*** Opening of Material for this task ***

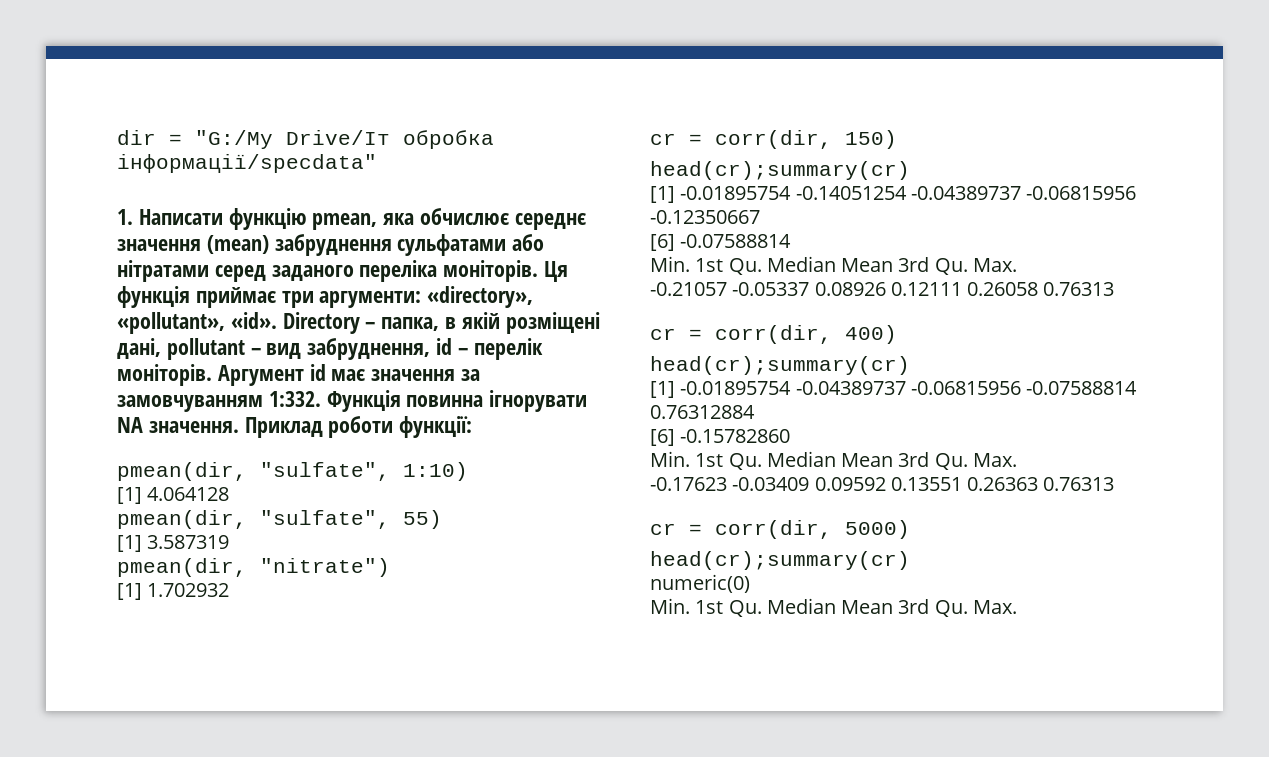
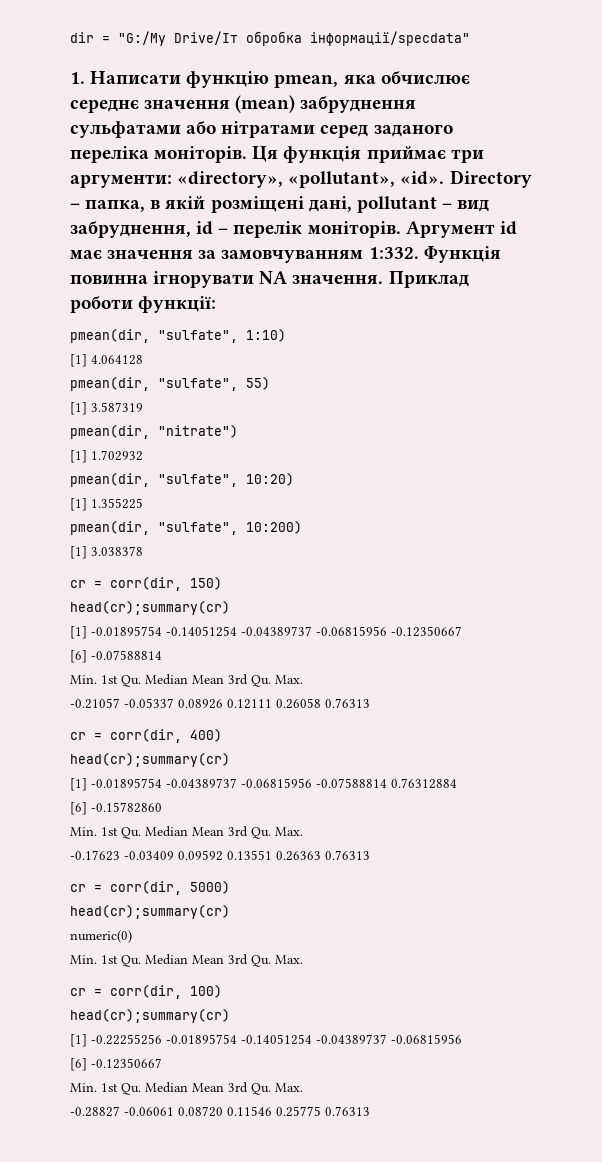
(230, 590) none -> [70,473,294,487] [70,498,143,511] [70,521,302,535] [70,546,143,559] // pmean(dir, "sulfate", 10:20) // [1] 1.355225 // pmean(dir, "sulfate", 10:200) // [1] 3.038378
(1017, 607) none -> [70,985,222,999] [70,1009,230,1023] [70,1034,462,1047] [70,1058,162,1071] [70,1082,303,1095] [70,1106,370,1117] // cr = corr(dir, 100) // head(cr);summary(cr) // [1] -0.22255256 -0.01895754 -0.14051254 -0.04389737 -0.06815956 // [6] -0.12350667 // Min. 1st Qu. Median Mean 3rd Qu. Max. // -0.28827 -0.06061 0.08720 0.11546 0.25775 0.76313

*** Close of Material for this task ***
*** Opening of Material for this task ***

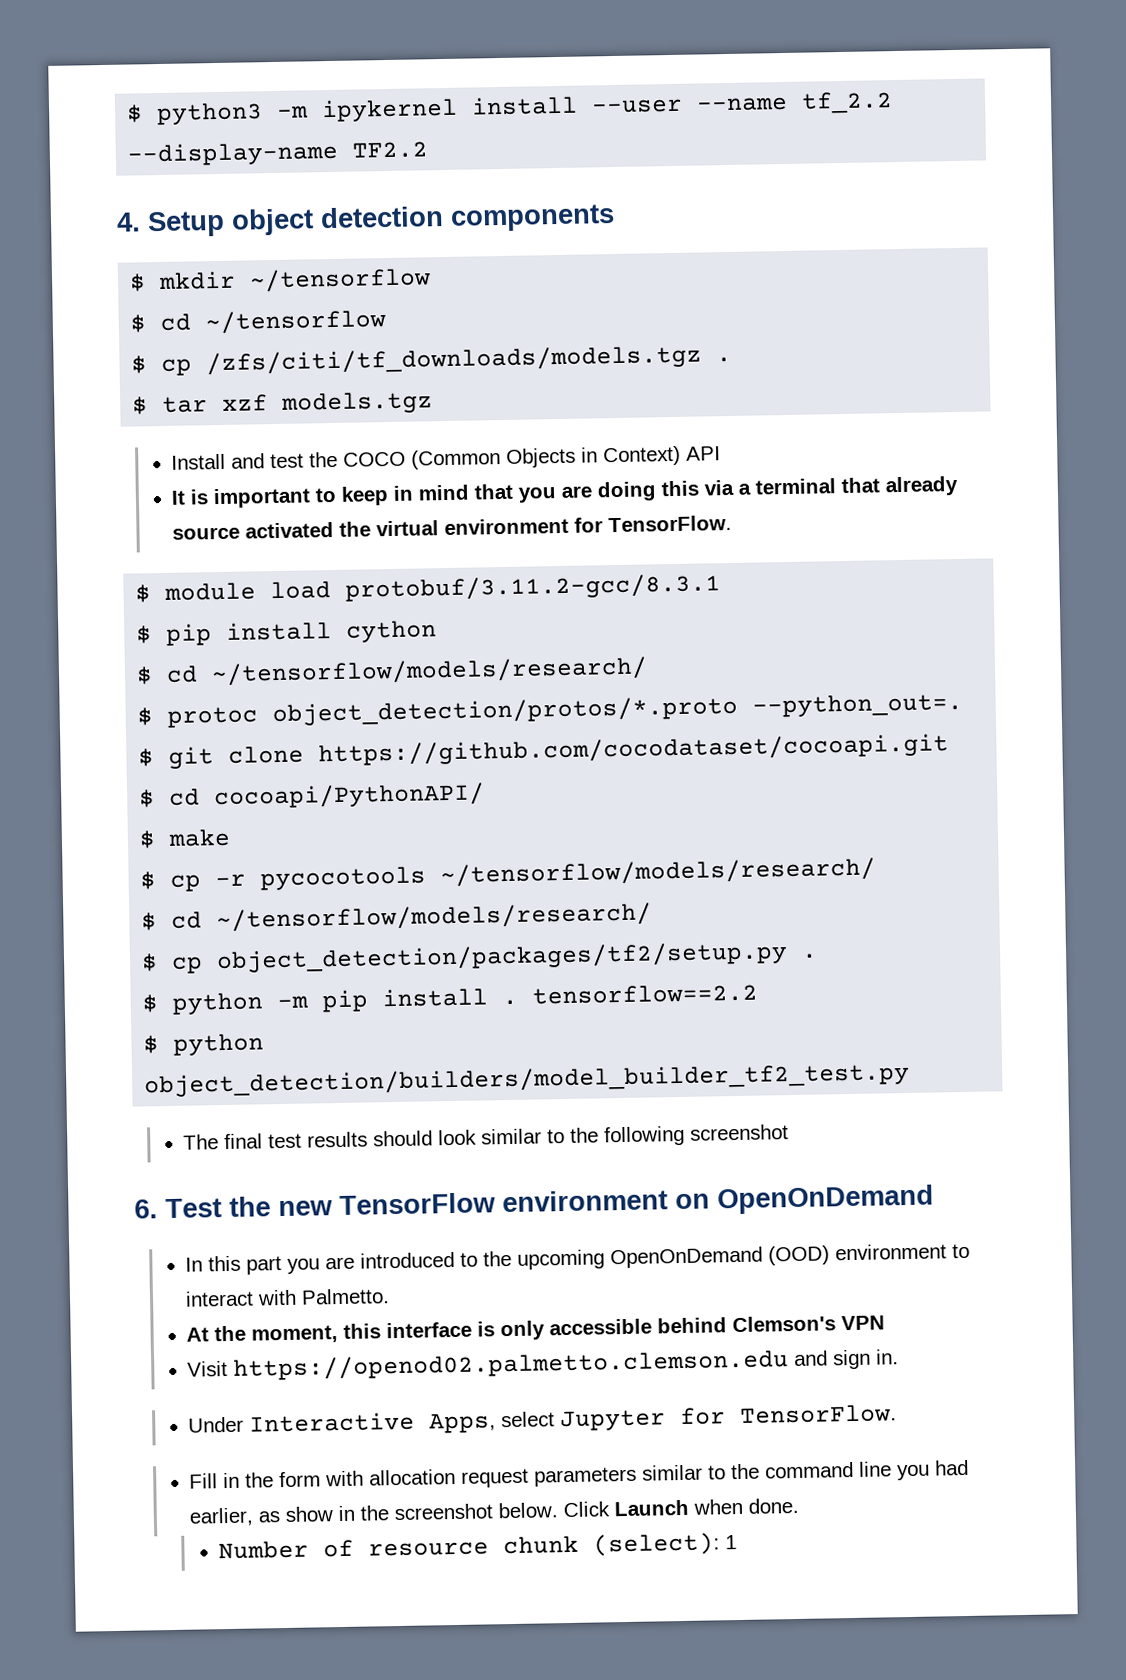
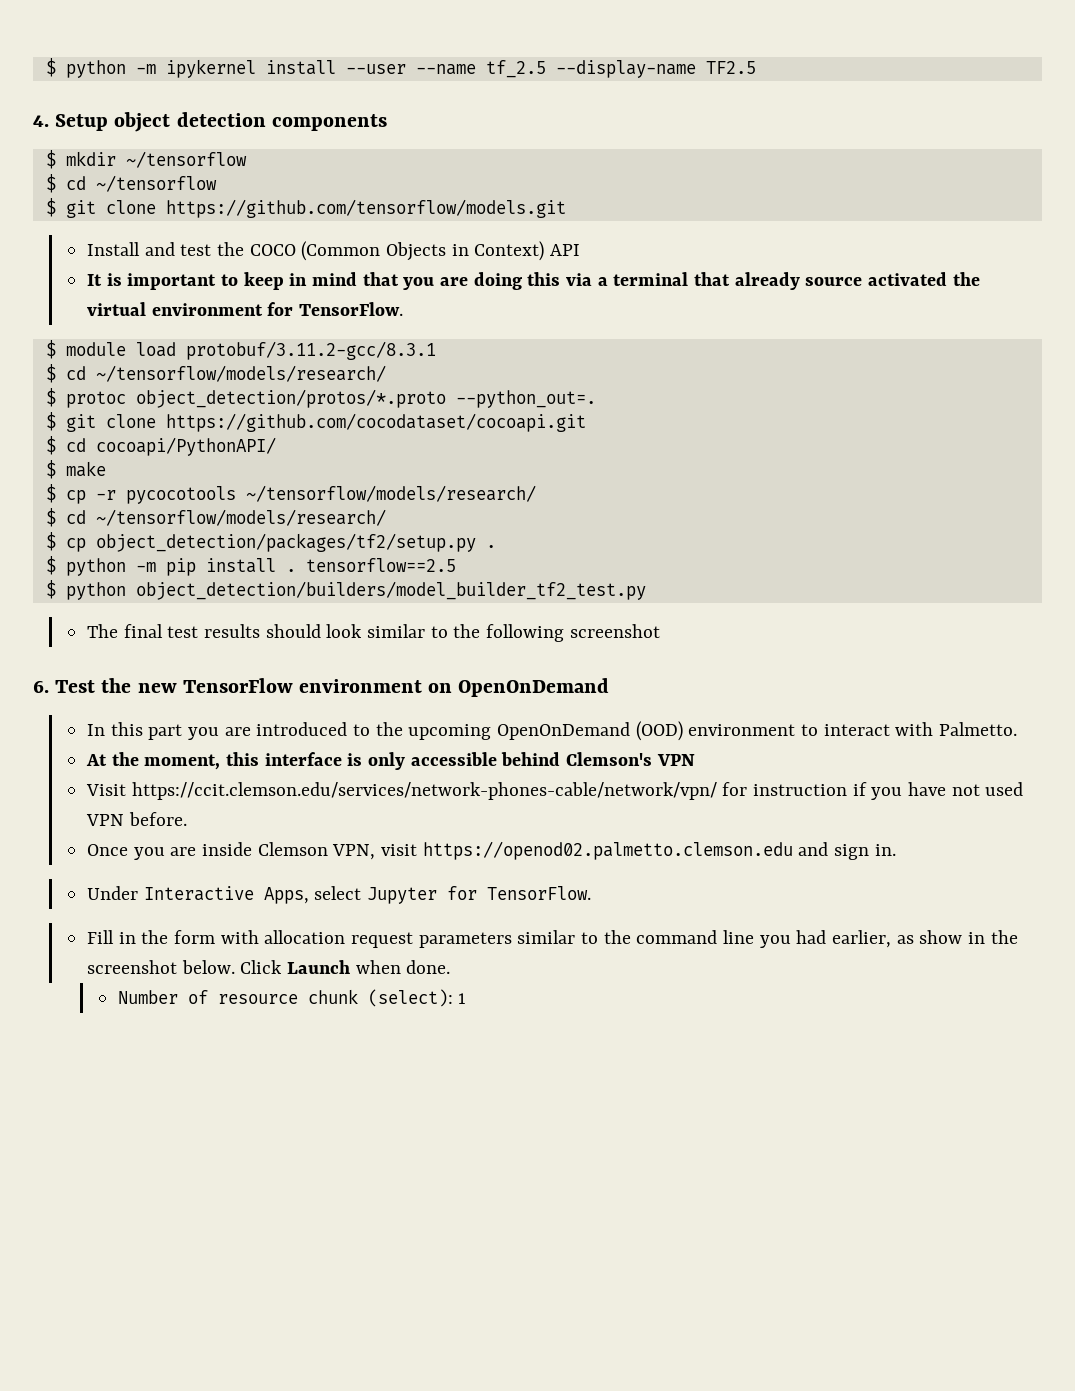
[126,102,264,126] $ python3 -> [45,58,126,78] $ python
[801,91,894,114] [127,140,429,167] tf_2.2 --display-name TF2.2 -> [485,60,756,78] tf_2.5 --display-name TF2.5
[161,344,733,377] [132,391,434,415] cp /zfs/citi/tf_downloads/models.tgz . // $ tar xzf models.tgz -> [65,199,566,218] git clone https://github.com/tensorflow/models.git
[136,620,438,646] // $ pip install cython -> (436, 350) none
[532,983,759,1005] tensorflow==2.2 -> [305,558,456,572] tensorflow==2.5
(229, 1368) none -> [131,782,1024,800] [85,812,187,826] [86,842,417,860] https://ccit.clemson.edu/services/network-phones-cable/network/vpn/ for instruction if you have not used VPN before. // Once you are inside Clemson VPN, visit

*** Close of Material for this task ***

Problem details:
Look through the records above for the string "https", then copy every line that has it.

Answer for the task:
[161,344,733,377] [132,391,434,415] cp /zfs/citi/tf_downloads/models.tgz . // $ tar xzf models.tgz -> [65,199,566,218] git clone https://github.com/tensorflow/models.git
(229, 1368) none -> [131,782,1024,800] [85,812,187,826] [86,842,417,860] https://ccit.clemson.edu/services/network-phones-cable/network/vpn/ for instruction if you have not used VPN before. // Once you are inside Clemson VPN, visit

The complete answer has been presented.